REPUBLIKA.CO.ID, RAMALLAH–Organisasi negara-negara Arab, Liga Arab menyerukan negara-negara yang belum mengakui Palestina untuk segera melakukannya. Pernyataan itu muncul pada peringatan 55 tahun Naksa, hari peringatan penaklukan Israel atas Tepi Barat, Yerusalem Timur, Dataran Tinggi Golan Suriah, dan Semenanjung Sinai Mesir dalam Perang Enam Hari pada 1967.
Liga Arab menegaskan, komitmen berkelanjutan bangsa Arab untuk tujuan utamanya, yakni perjuangan Palestina.

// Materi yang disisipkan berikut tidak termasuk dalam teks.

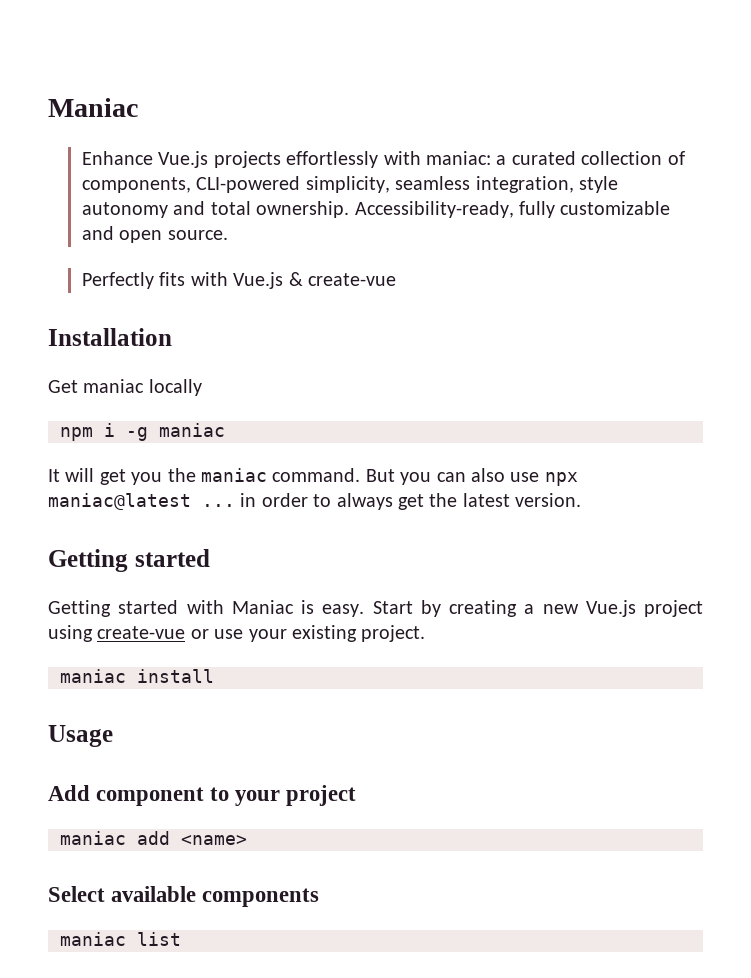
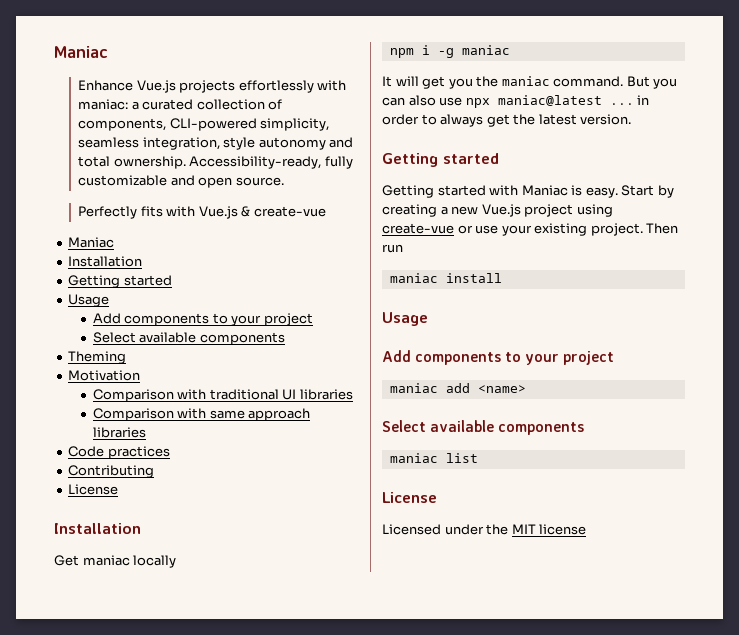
  Perfectly fits with Vue.js & create-vue
+ Maniac
+ Installation
+ Getting started
+ Usage
+ Add components to your project
+ Select available components
+ Theming
+ Motivation
+ Comparison with traditional UI libraries
+ Comparison with same approach libraries
+ Code practices
+ Contributing
+ License
+ Then run
  maniac install
  Usage
- Add component to your project
+ Add components to your project
  maniac list
+ License
+ Licensed under the MIT license

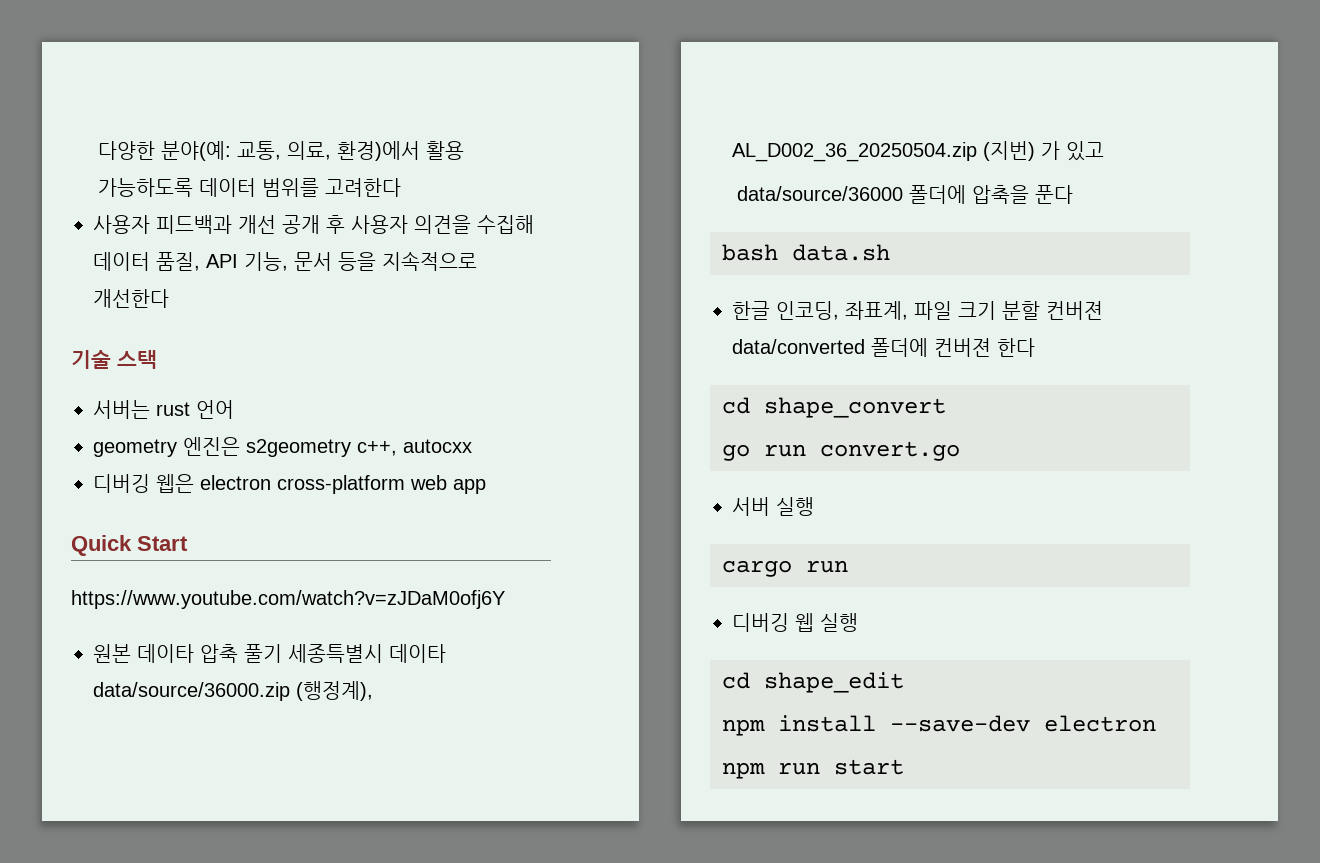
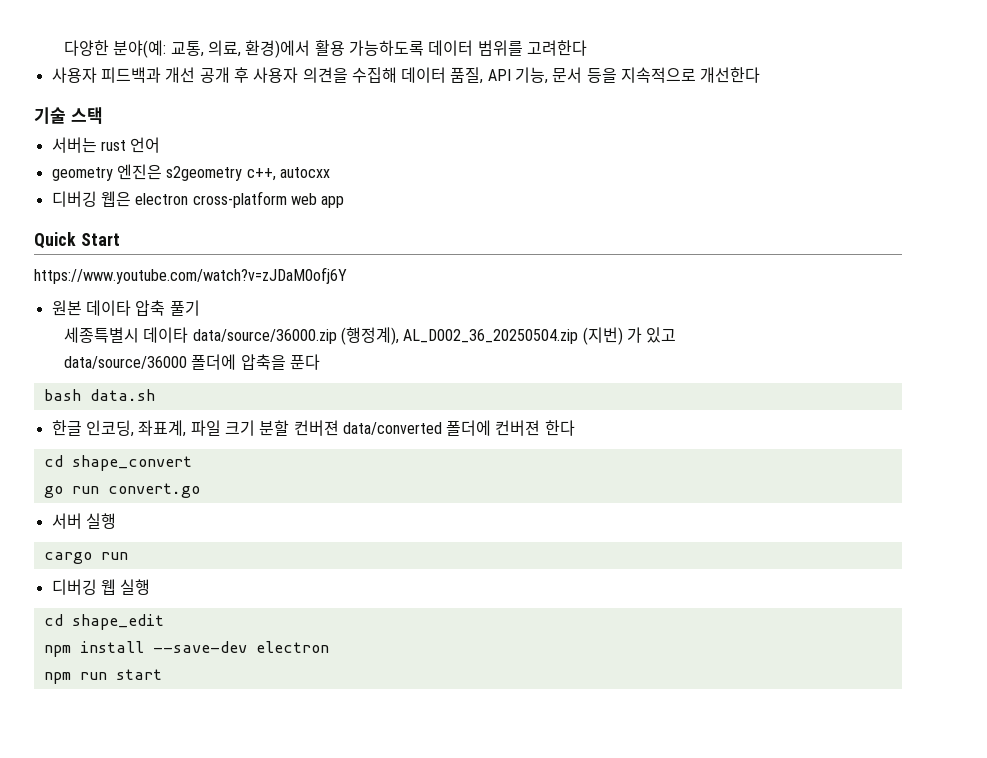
- 원본 데이타 압축 풀기 세종특별시 데이타 data/source/36000.zip (행정계), AL_D002_36_20250504.zip (지번) 가 있고
+ 원본 데이타 압축 풀기
+ 세종특별시 데이타 data/source/36000.zip (행정계), AL_D002_36_20250504.zip (지번) 가 있고

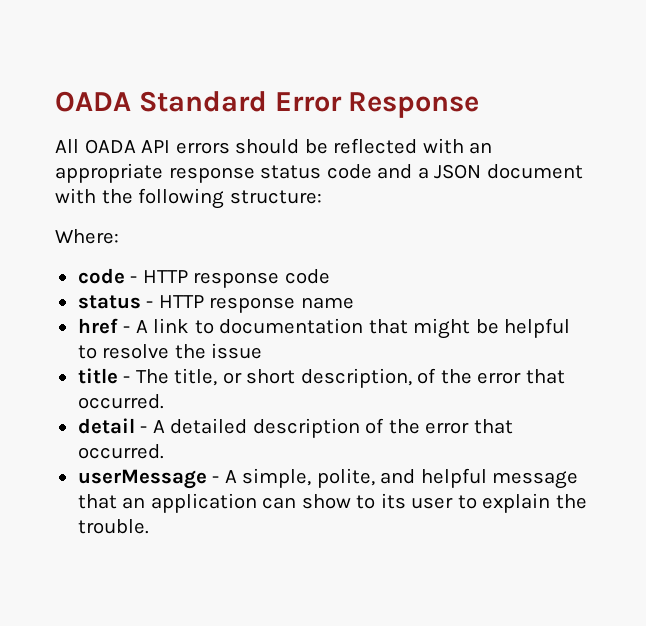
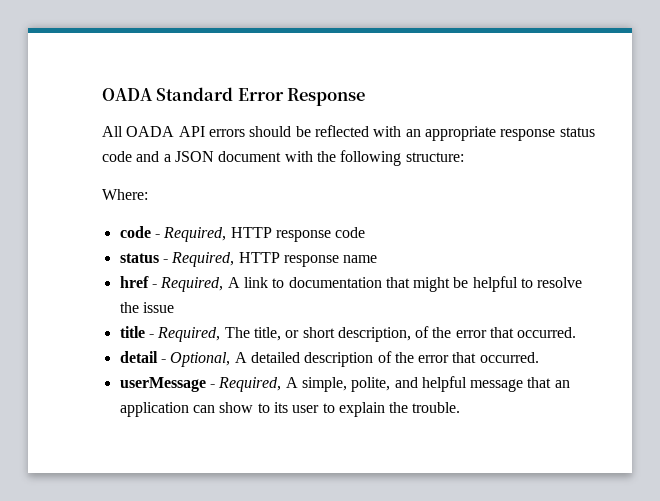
- code - HTTP response code
+ code - Required, HTTP response code
- status - HTTP response name
+ status - Required, HTTP response name
- href - A link to documentation that might be helpful to resolve the issue
+ href - Required, A link to documentation that might be helpful to resolve the issue
- title - The title, or short description, of the error that occurred.
+ title - Required, The title, or short description, of the error that occurred.
- detail - A detailed description of the error that occurred.
+ detail - Optional, A detailed description of the error that occurred.
- userMessage - A simple, polite, and helpful message that an application can show to its user to explain the trouble.
+ userMessage - Required, A simple, polite, and helpful message that an application can show to its user to explain the trouble.

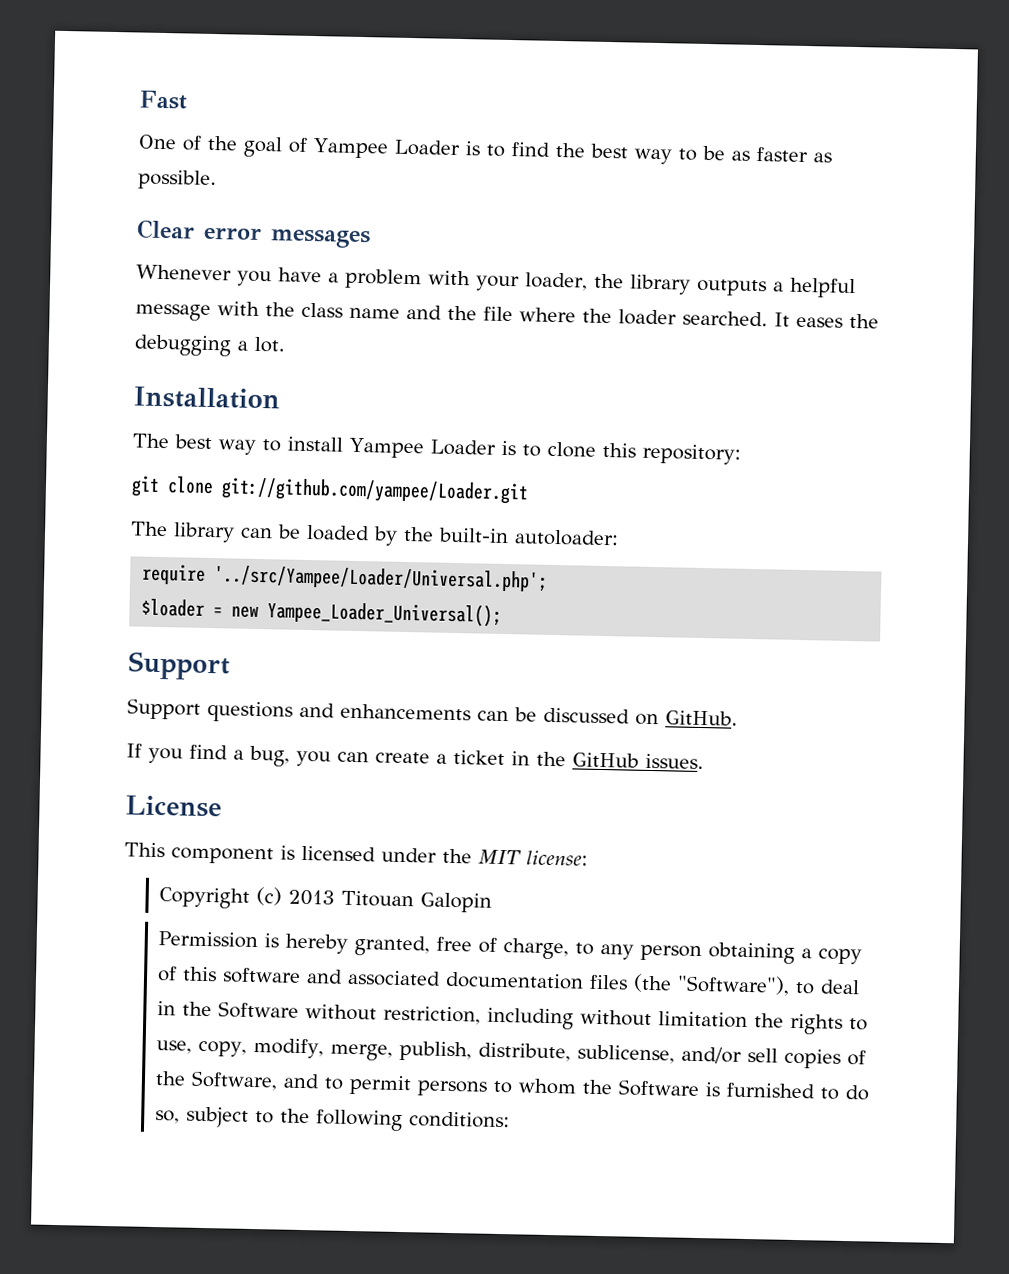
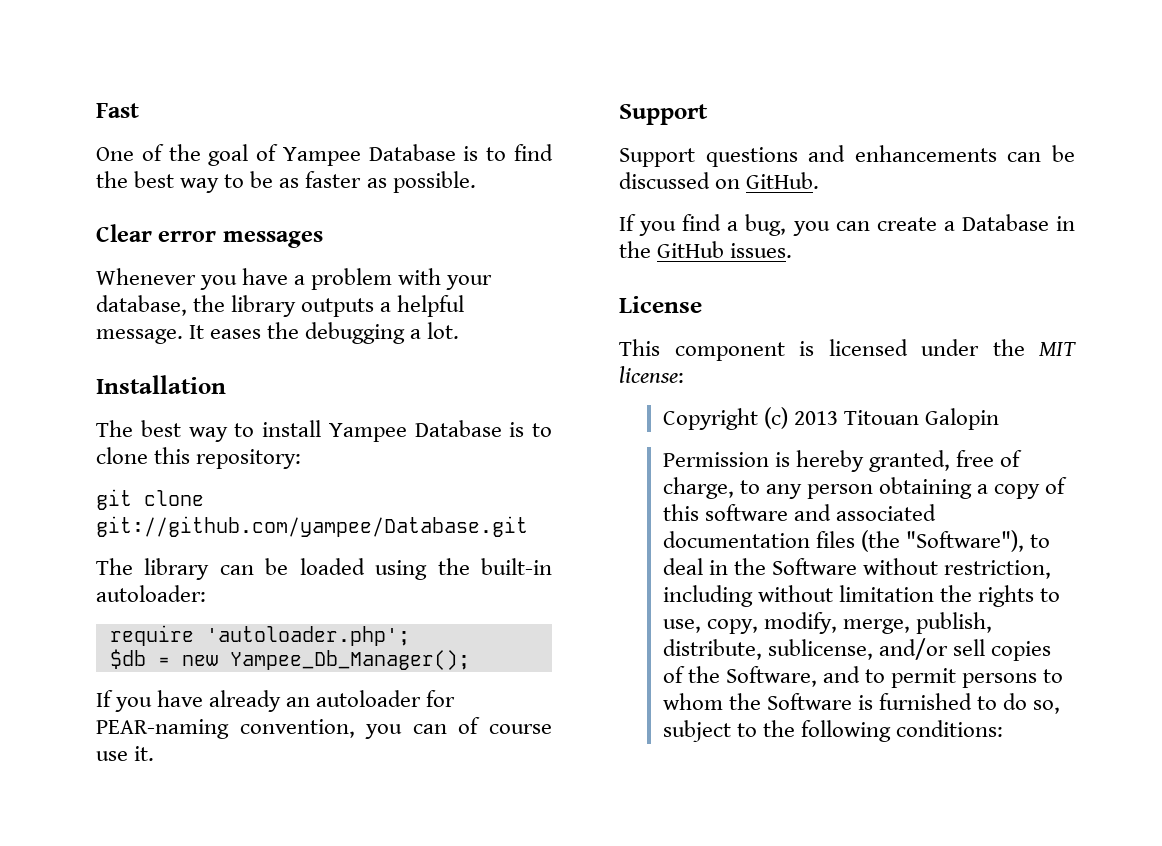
- One of the goal of Yampee Loader is to find the best way to be as faster as possible.
+ One of the goal of Yampee Database is to find the best way to be as faster as possible.
- Whenever you have a problem with your loader, the library outputs a helpful message with the class name and the file where the loader searched.
+ Whenever you have a problem with your database, the library outputs a helpful message.
- The best way to install Yampee Loader is to clone this repository:
+ The best way to install Yampee Database is to clone this repository:
- git clone git://github.com/yampee/Loader.git
+ git clone git://github.com/yampee/Database.git
- The library can be loaded by the built-in autoloader:
+ The library can be loaded using the built-in autoloader:
- require '../src/Yampee/Loader/Universal.php';
- $loader = new Yampee_Loader_Universal();
+ require 'autoloader.php';
+ $db = new Yampee_Db_Manager();
+ If you have already an autoloader for PEAR-naming convention, you can of course use it.
- If you find a bug, you can create a ticket in the GitHub issues.
+ If you find a bug, you can create a Database in the GitHub issues.

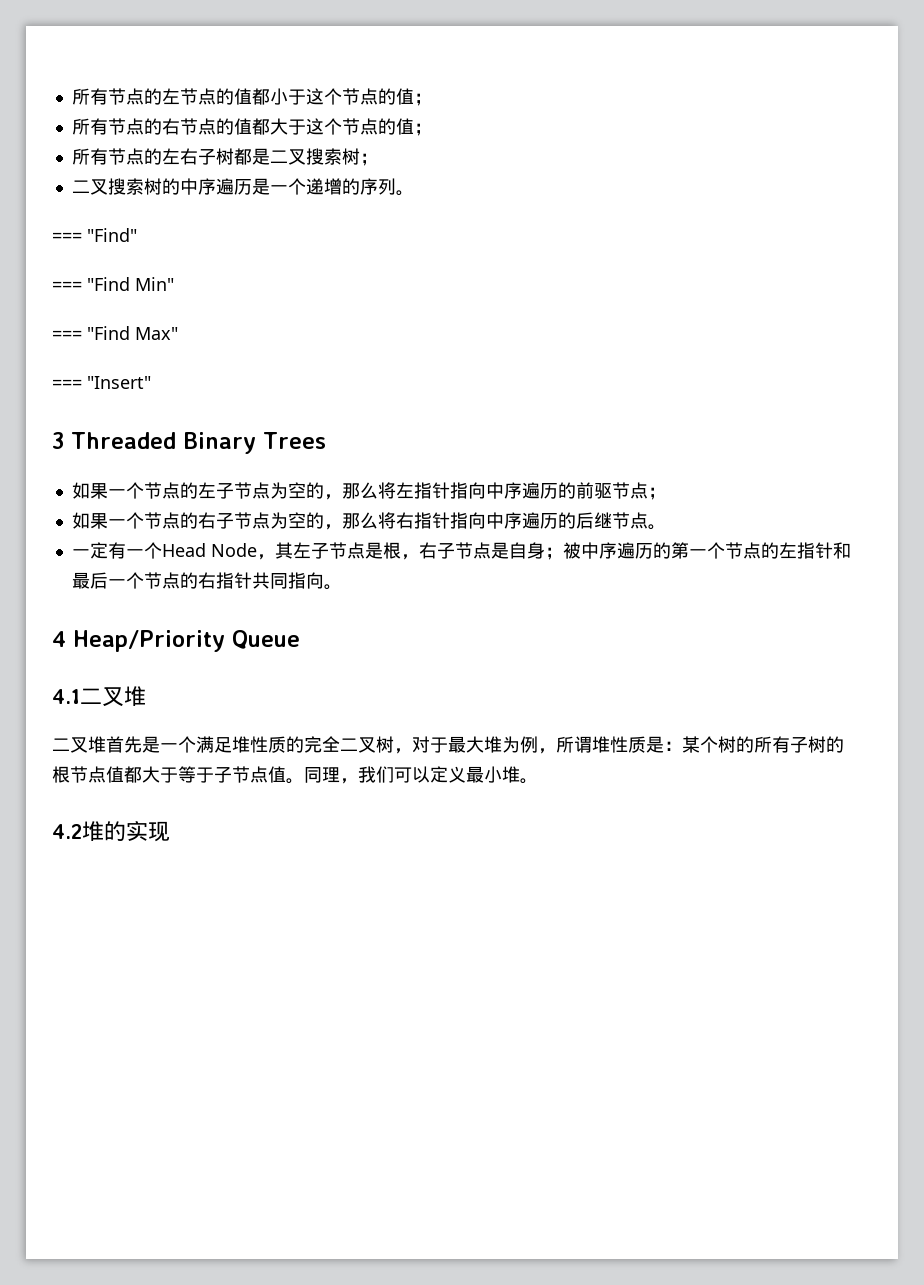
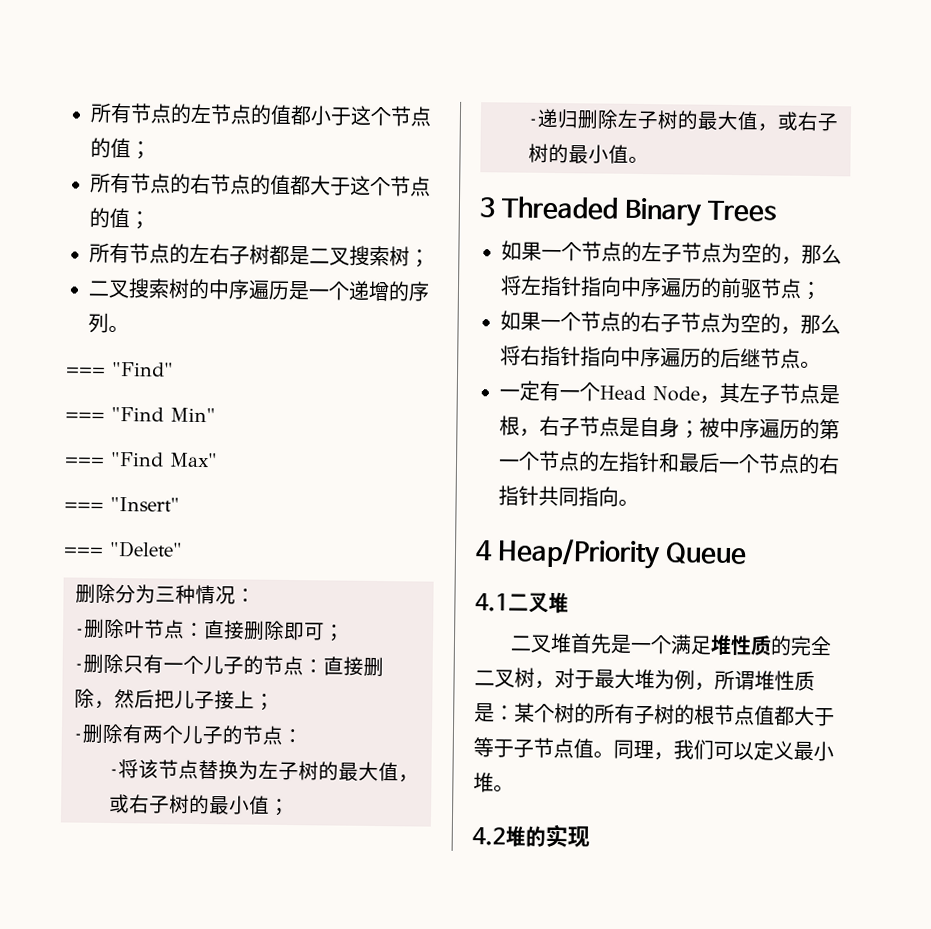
+ === "Delete"
+ 删除分为三种情况：
+ -删除叶节点：直接删除即可；
+ -删除只有一个儿子的节点：直接删除，然后把儿子接上；
+ -删除有两个儿子的节点：
+ -将该节点替换为左子树的最大值，或右子树的最小值；
+ -递归删除左子树的最大值，或右子树的最小值。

Terutama juga dukungannya untuk perjuangan adil rakyat Palestina untuk mencapai kebebasan dan kemerdekaan di tanah nasional mereka, dengan Yerusalem sebagai ibu kotanya.
Peringatan Naksa bertepatan tahun ini dengan eskalasi Israel yang berbahaya, diwakili oleh tentara pendudukan yang mengintensifkan agresi dan terornya di kota Yerusalem.
"Ini memungkinkan pemukim untuk melakukan serangan mereka dan menyerbu halaman Masjid Al Aqsa yang diberkati, menodai Islam dan Kristen dan mendorong pemukim untuk melakukan ibadah Talmud di Masjid Al Aqsa, dan upaya untuk mengubah status quo di dalamnya,"kata pernyataan itu juga dilansir dari The New Arab, Selasa (7/6/2022).
Liga juga meminta Dewan Keamanan PBB untuk mengambil tanggung jawabnya, menerapkan resolusinya, melaksanakan tugasnya dalam menjaga perdamaian dan keamanan internasional, dan mewajibkan Israel untuk mengakhiri pendudukan.
Organisasi itu juga mendesak penarikan penuh dari semua wilayah Palestina dan Arab yang diduduki sejak 5 Juni 1967, dan memberikan perlindungan internasional bagi rakyat Palestina. Mereka juga meminta masyarakat internasional untuk meminta pertanggungjawaban pejabat Israel atas semua kejahatan yang dilakukan terhadap rakyat Palestina.
Pada 2019, 138 dari 193 negara anggota PBB telah mengakui Negara Palestina, sementara 165 mengakui Israel yang didirikan pada 1948 setelah kekuasaan Inggris di Palestina berakhir
Pada tahun 2020, empat negara Arab menjalin hubungan diplomatik dengan Israel. Ini termasuk UEA, Bahrain, Sudan dan Maroko. Yordania dan Mesir adalah yang pertama berdamai dengan negara Yahudi.
Kesepakatan Abraham yang kontroversial dan normalisasi hubungan selanjutnya dikecam oleh semua faksi Palestina yang menggambarkan langkah itu sebagai pengkhianatan terhadap tujuan mereka.